The cover to Pond by Claire-Louise BennettNew York. Riverhead Books. 2016. 195 pages.

Claire-Louise Bennett’s debut novel, Pond, follows an unnamed young woman who takes up residence in a village on Ireland’s west coast. Initially relishing the anonymity, the protagonist befriends her landlady and takes on lovers, yet her experiences with a lush backyard garden and her own imagination offer her much more satisfaction than most human interaction.

A beauty of Pond is that it resists definition, reading as a novel, a novel-in-stories, or a story collection, and therein also lies some of its power and a key theme of the novel: the need to welcome experience on its own terms, without the constraints of human language.

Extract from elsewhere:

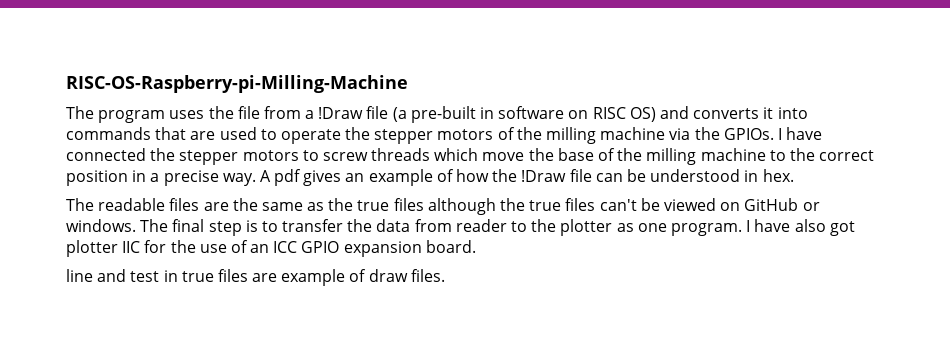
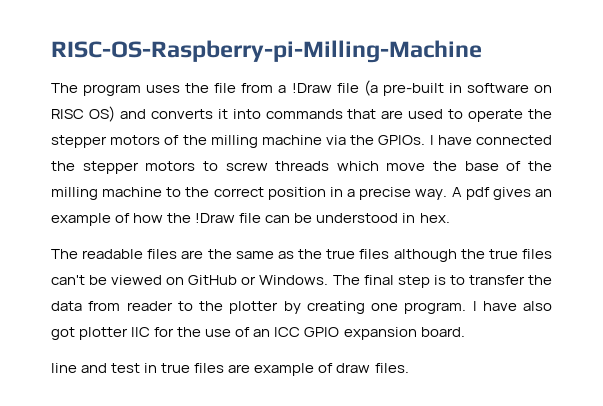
[66,219,136,232] windows. -> [259,275,329,285] Windows.
[616,223,634,232] as -> [283,301,365,314] by creating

In “The Big Day,” the protagonist is bothered by a sign her landlady has staked next to the garden pond: “I wouldn’t put a sign next to a pond saying Pond.” Later, in preparation for a celebration, her landlady rents a portable toilet for the property with “a sign stuck upon it saying Toilet.” This humorous turn leads the protagonist to conclude that her first language is not English at all but one “simmering in the elastic gloom betwixt my flickering organs.” 

One of Bennett’s many gifts as a writer lies in highlighting the totemic power of everyday things. The main character finds joy in the science of properly placing fruit in bowls on her windowsill. Ink pens have a hierarchy and are used for different moods and occasions. Bennett’s prose is always lyrical, precise, and observant, reviving the world as readers might know it. In one particularly moving section, “Control Knobs,” the protagonist frets that only one control knob remains for her kitchen cooker, which she transfers from one prong to another after the two others deteriorate and split, rendering them useless. In the pages that follow, her unsuccessful search for replacements becomes a resonant meditation on time passing and mortality.

In the end, Pond is a luminous book that illuminates the rich interior life of its central character completely. Patient readers will be well rewarded.